Глупо, подумал Майкл, но очень уж похоже на правду жизни. Судьбоносные события сообщают о себе расхожими штампами. Вот и известие о вселенской катастрофе не ворвалось, а застенчиво вошло в размеренную жизнь. К тому же это произошло в воскресенье, когда люди отдыхали после праздничного обеда, вернувшись из церкви, где усердно молили Господа о мире. Враг, казалось, получал дьявольское наслаждение, выбирая воскресенье для нанесения своих самых жестоких ударов. Аккурат после субботних пьянства и блуда и утреннего общения со Всевышним, предваренного стаканом минералки.

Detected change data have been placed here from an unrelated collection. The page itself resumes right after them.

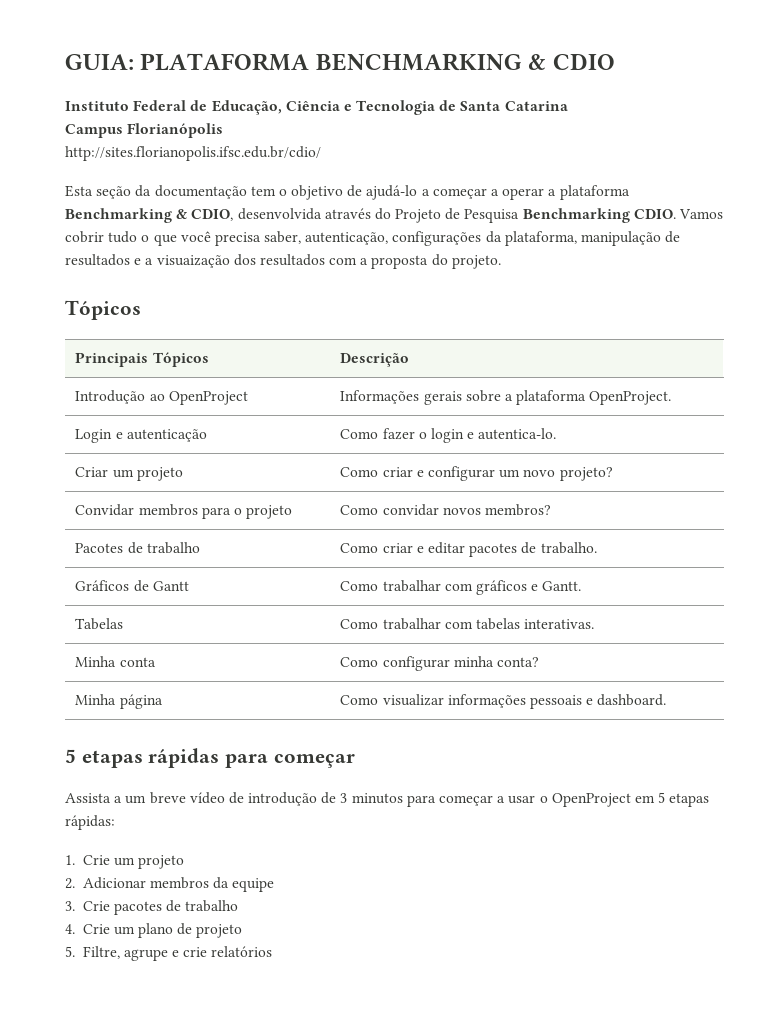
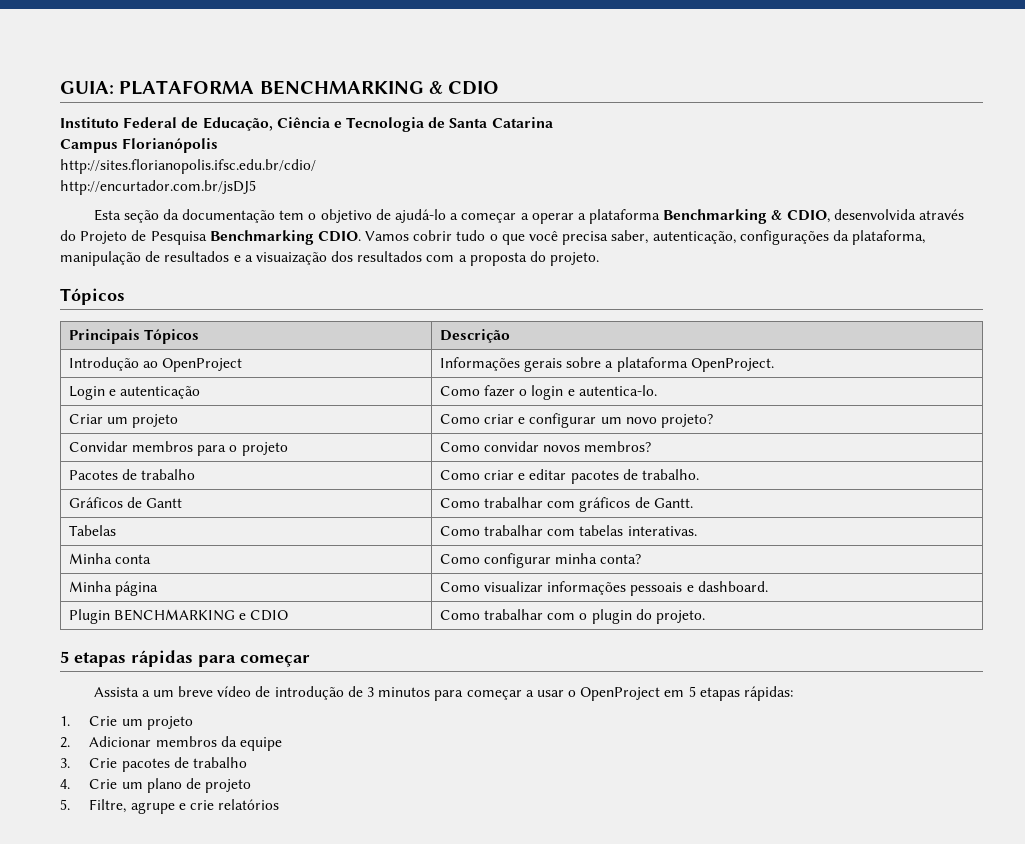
+ http://encurtador.com.br/jsDJ5
- Gráficos de Gantt | Como trabalhar com gráficos e Gantt.
+ Gráficos de Gantt | Como trabalhar com gráficos de Gantt.
+ Plugin BENCHMARKING e CDIO | Como trabalhar com o plugin do projeto.

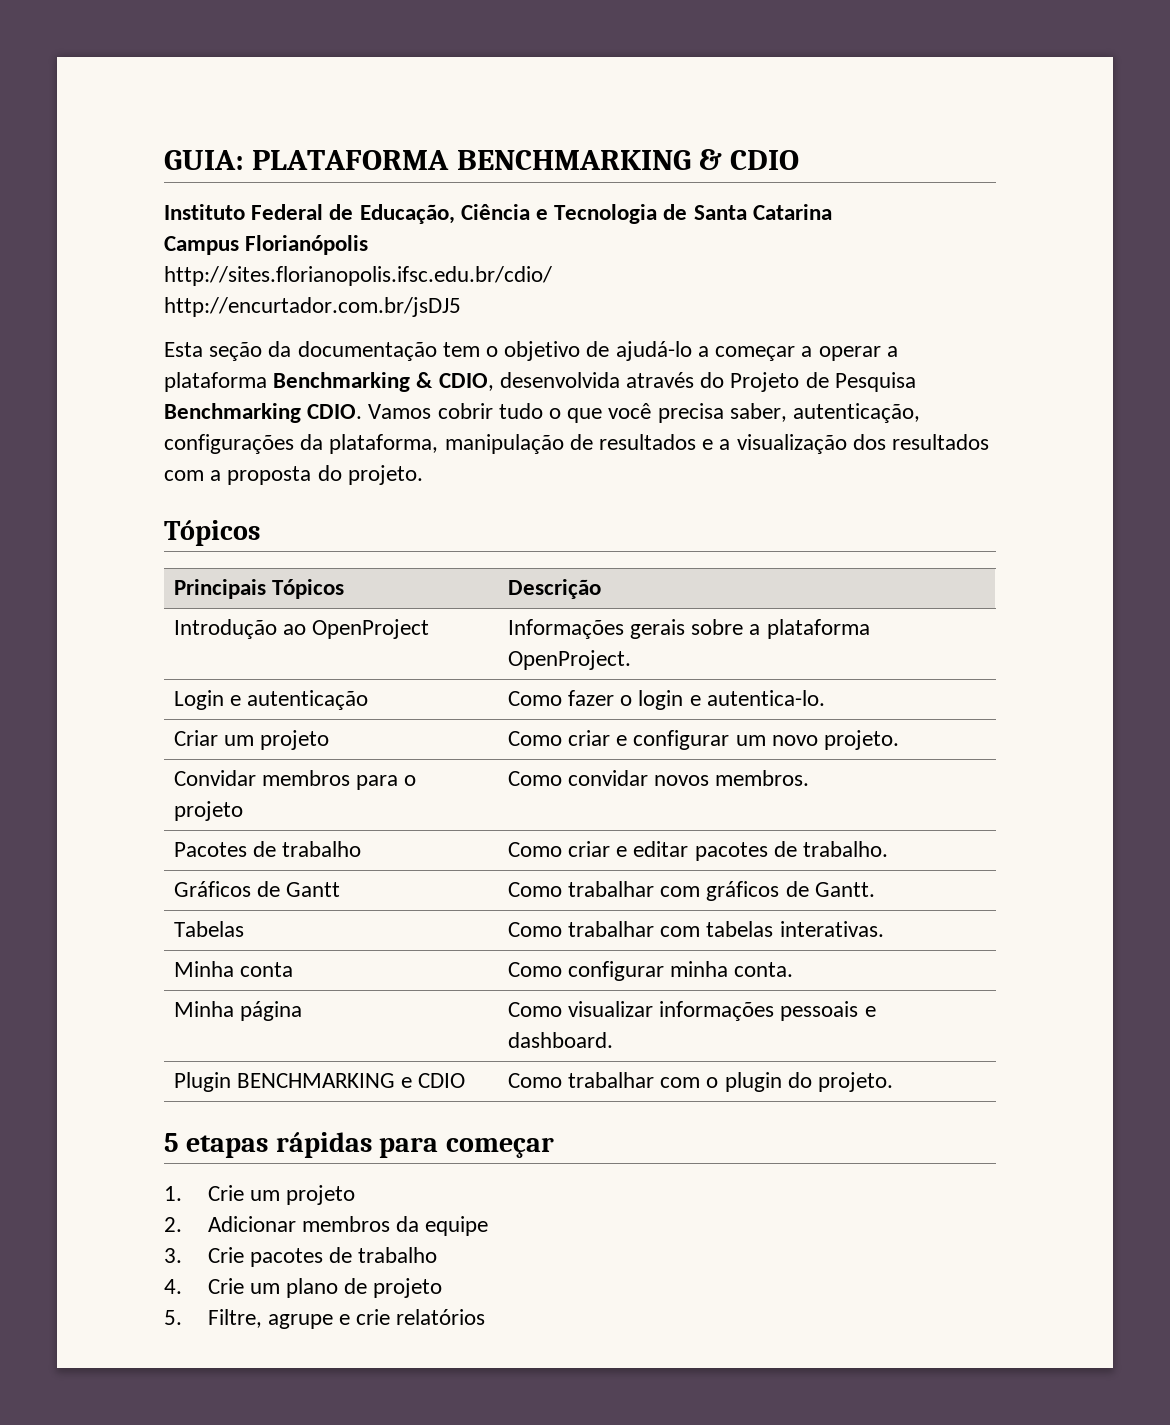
- Vamos cobrir tudo o que você precisa saber, autenticação, configurações da plataforma, manipulação de resultados e a visuaização dos resultados com a proposta do projeto.
+ Vamos cobrir tudo o que você precisa saber, autenticação, configurações da plataforma, manipulação de resultados e a visualização dos resultados com a proposta do projeto.
- Criar um projeto | Como criar e configurar um novo projeto?
+ Criar um projeto | Como criar e configurar um novo projeto.
- Convidar membros para o projeto | Como convidar novos membros?
+ Convidar membros para o projeto | Como convidar novos membros.
- Minha conta | Como configurar minha conta?
+ Minha conta | Como configurar minha conta.
- Assista a um breve vídeo de introdução de 3 minutos para começar a usar o OpenProject em 5 etapas rápidas:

Сам Майкл под жарким солнцем играл в теннис с двумя солдатами с военной базы в Марч-Филд. Но довести партию до конца не удалось. Из здания клуба появилась женщина и сказала: «Вы бы зашли послушать радио. Помехи ужасные, но вроде бы я услышала, что на нас напали японцы». Солдаты переглянулись, положили ракетки и направились к клубу. Они тут же собрали свои вещи и уехали в Марч-Филд. Ни дать ни взять бал перед битвой у Ватерлоо. Галантные молодые офицеры вальсируют, целуют дам с обнаженными плечами и мчатся в развевающихся плащах во фландрскую ночь к своим пушкам на взмыленных лошадях, в топоте копыт и звоне сабель. Мчатся уже больше ста лет. На самом-то деле все наверняка было не так, но Байрон больно уж здорово написал об этом. И верим мы, естественно, ему. А как описал бы Байрон то утро в Гонолулу и следующее, в Беверли-Хиллз?

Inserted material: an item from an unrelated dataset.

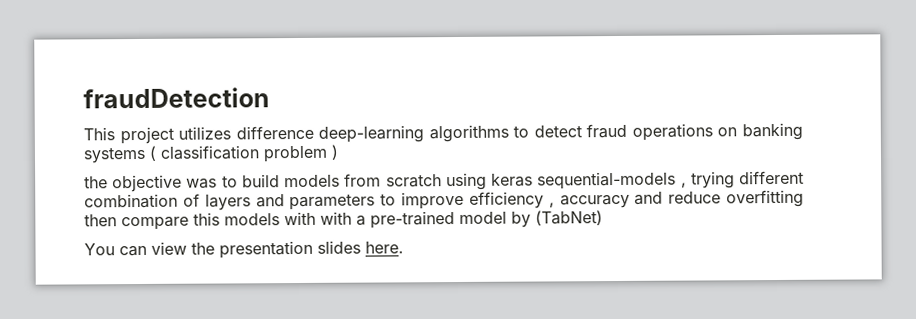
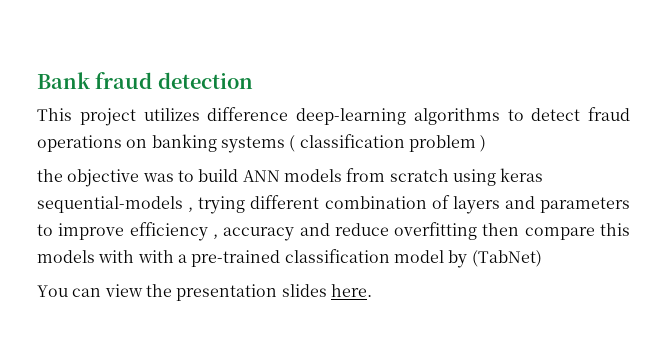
- fraudDetection
+ Bank fraud detection
- the objective was to build models from scratch using keras sequential-models , trying different combination of layers and parameters to improve efficiency , accuracy and reduce overfitting then compare this models with with a pre-trained model by (TabNet)
+ the objective was to build ANN models from scratch using keras sequential-models , trying different combination of layers and parameters to improve efficiency , accuracy and reduce overfitting then compare this models with with a pre-trained classification model by (TabNet)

Майкл намеревался провести в Палм-Спрингс еще три дня, но после той незаконченной теннисной партии заплатил по счету и помчался в Лос-Анджелес. Ни развевающихся плащей, ни взмыленных коней, лишь взятый напрокат «форд», верх которого откидывался нажатием кнопки. И ждала его не битва, а арендованная квартира на первом этаже с видом на плавательный бассейн.

Газонокосилка стрекотала буквально у самого окна, выходившего на маленькую лужайку. Майкл повернулся и посмотрел на газонокосилку и на садовника, маленького японца лет пятидесяти, согнутого, тощенького, потратившего лучшие годы своей жизни на уход за травой и цветочными клумбами других людей. Он, как автомат, следовал за газонокосилкой, худенькие ручки крепко сжимали рукоятки.

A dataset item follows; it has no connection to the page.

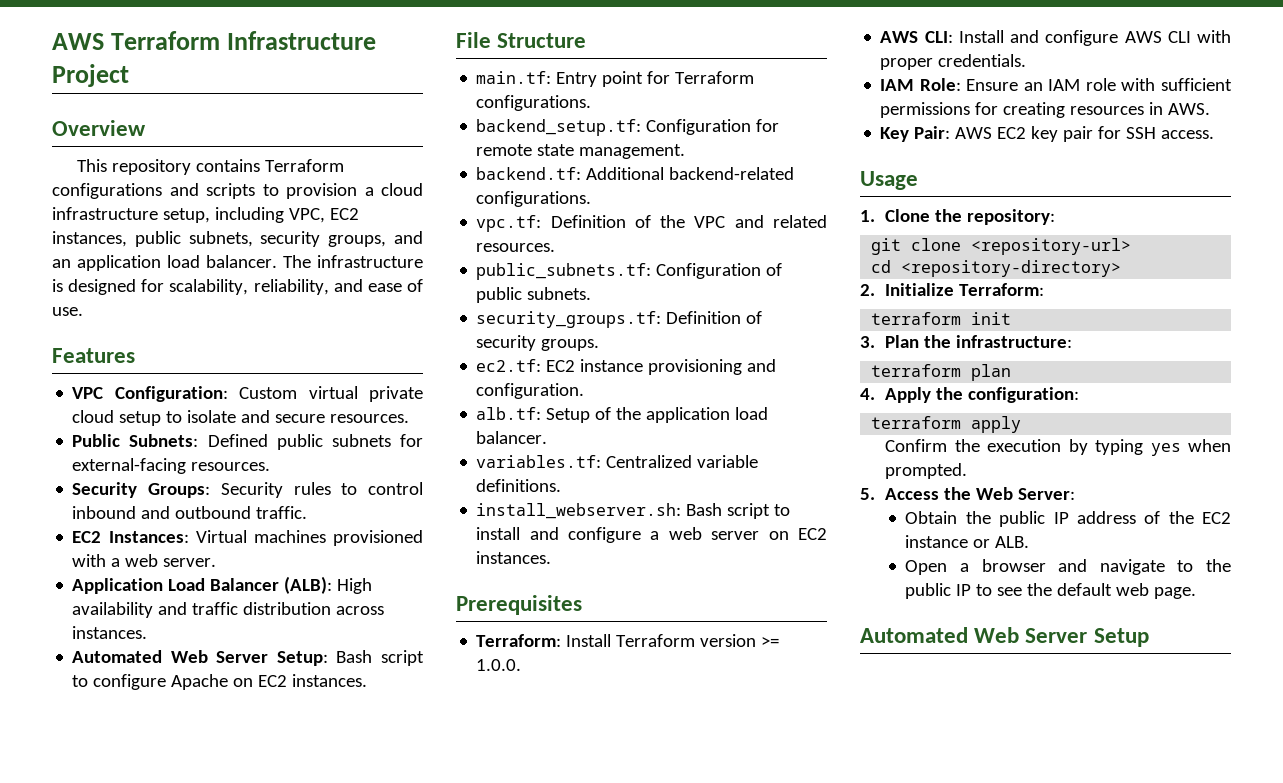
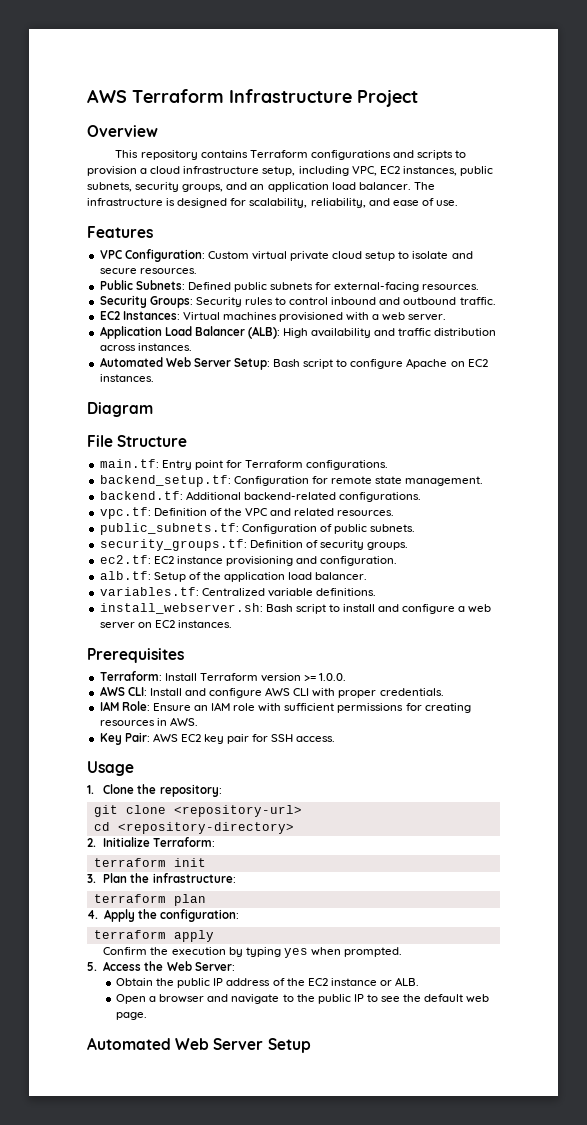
+ Diagram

Майкл усмехнулся. Хорошенькое дело, просыпаешься на следующее утро после того, как японские самолеты разбомбили американский флот… и видишь японца, наступающего на тебя с газонокосилкой наперевес. Потом Майкл пригляделся к садовнику повнимательнее, и улыбка сползла с его лица. Садовник мрачно смотрел прямо перед собой, страдание исказило его черты, словно ему только что сообщили, что он болен тяжелой и неизлечимой болезнью. Майкл вспомнил, как неделю назад японец выкашивал ту же лужайку с радостной улыбкой на устах, он что-то напевал себе под нос, обрезая олеандровый куст под окном.

Майкл поднялся и подошел к окну, застегивая пижаму. Стояло ясное, золотое утро, воздух был напоен свежестью южнокалифорнийской зимы. Ярко зеленел газон, желтые и красные георгины, высаженные вдоль каменного бордюра, напоминали яркие пуговицы на зеленом сукне. Садовник отдавал предпочтение строгим прямым линиям, наверное, следуя только ему известной восточной традиции, и треугольные клумбы очень походили на пирамиды из шаров на бильярдном столе.

– Доброе утро, – поздоровался Майкл. Он не знал имени садовника. Вообще не знал японских имен. Кроме одного – Сессуи Хайякава, кинозвезда давно минувших дней. Интересно, что поделывал в это утро старина Сессуи Хайякава?

Садовник остановил газонокосилку и посмотрел на Майкла, приветствие которого вырвало его из глубокой задумчивости.

– Да, сэр. – Голос японца был бесстрастным, пронзительным, без единого намека на теплые чувства. Но в маленьких черных глазах, затерявшихся среди мелких коричневых морщинок, читались, как показалось Майклу, растерянность и мольба. И Майклу захотелось сказать что-то сочувственное, ободряющее этому трудолюбивому стареющему эмигранту, который внезапно, в одну ночь, очутился в стане врагов и на которого теперь возложат вину за вероломное нападение, совершенное за три тысячи миль от садика, где он поддерживал идеальный порядок.